While still very much in the realm of automotive option, navigation systems are standard equipment on the more upscale cars and trucks. And these units show enormous improvements over the ones available as little as 10 years ago. With price tags ranging from $600 to $1,500, the aftermarket systems rely on a network of satellites, using the same operating technology as Global Positioning Systems (GPS). The most common consumer GPS devices are hand-held units used beyond paved roadways, providing information for the user to tell where he or she is. Then it's up to him to figure out where he's going and how to get there.
In contrast, navigation systems include map databases and show the user's position in the context of that database.

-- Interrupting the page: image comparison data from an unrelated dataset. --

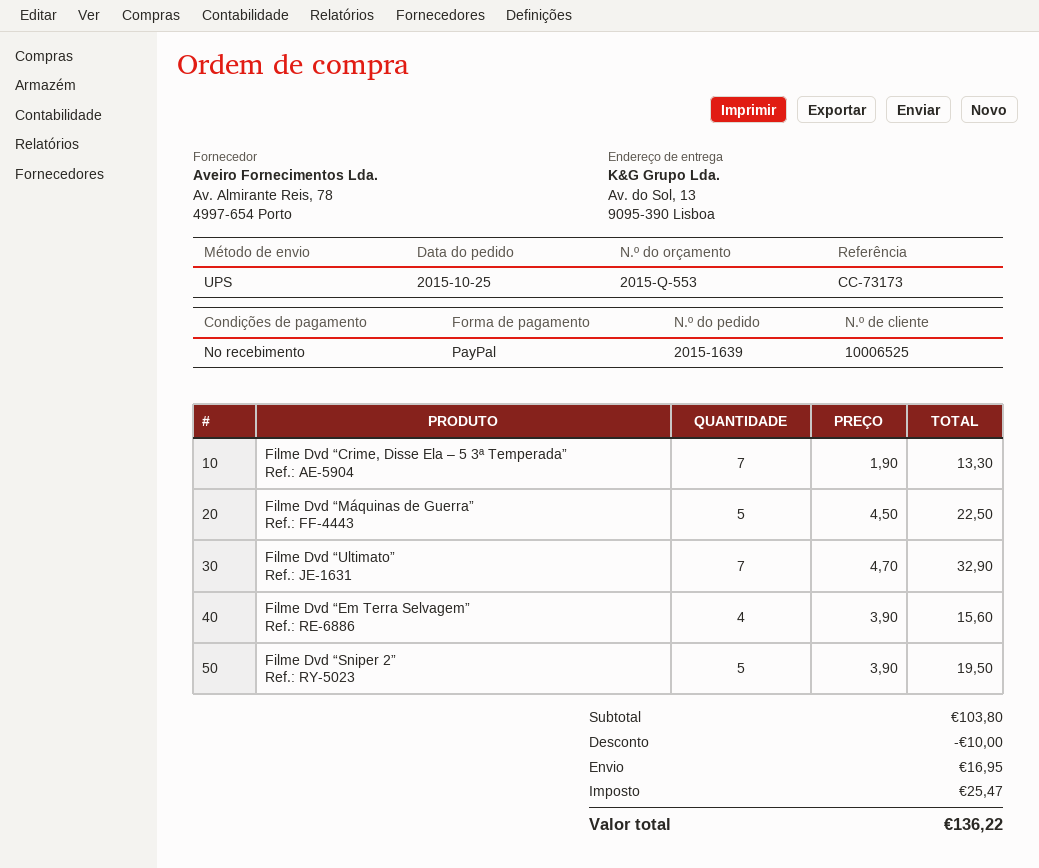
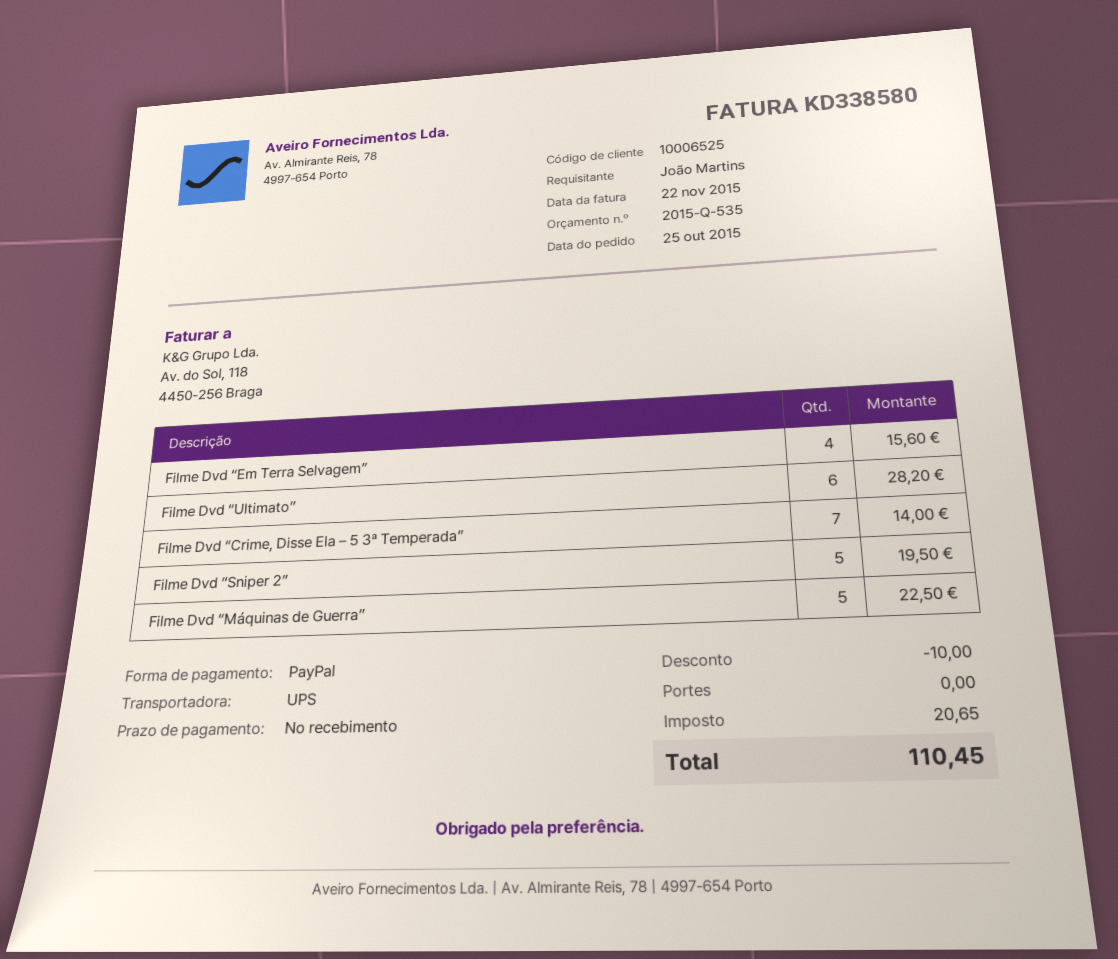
quote number: 2015-Q-553 -> 2015-Q-535
Filme Dvd “Crime, Disse Ela – 5 3ª Temperada”: 7 for 13.30 -> 7 for 14.00
Filme Dvd “Ultimato”: 7 for 32.90 -> 6 for 28.20
shipping: 16.95 -> 0.00
tax: 25.47 -> 20.65
total: 136.22 -> 110.45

The big plus is that they also, literally, tell you with a computerized voice how to get where you're going, as well as a virtual atlas worth of additional information.
There's no simple litmus test to indicate who needs a navigation system. Obviously, if you have no sense of direction and/or do a lot of driving into unfamiliar territory, a navigation system will pay for itself in terms of frustration and wasted time trying to locate your destination. The more sophisticated systems can tell you if there are delays because of traffic or roadwork and can direct you to the nearest ATM. There is significant value to the wait-til-it's-perfected theory. Over the past few years, the systems have evolved into units that are much easier to operate and require little if any downloading if your travels take you out of your normal stomping grounds. In fact, the navigation system process may be easier to access than that map folded into weird origami shapes in your glove compartment.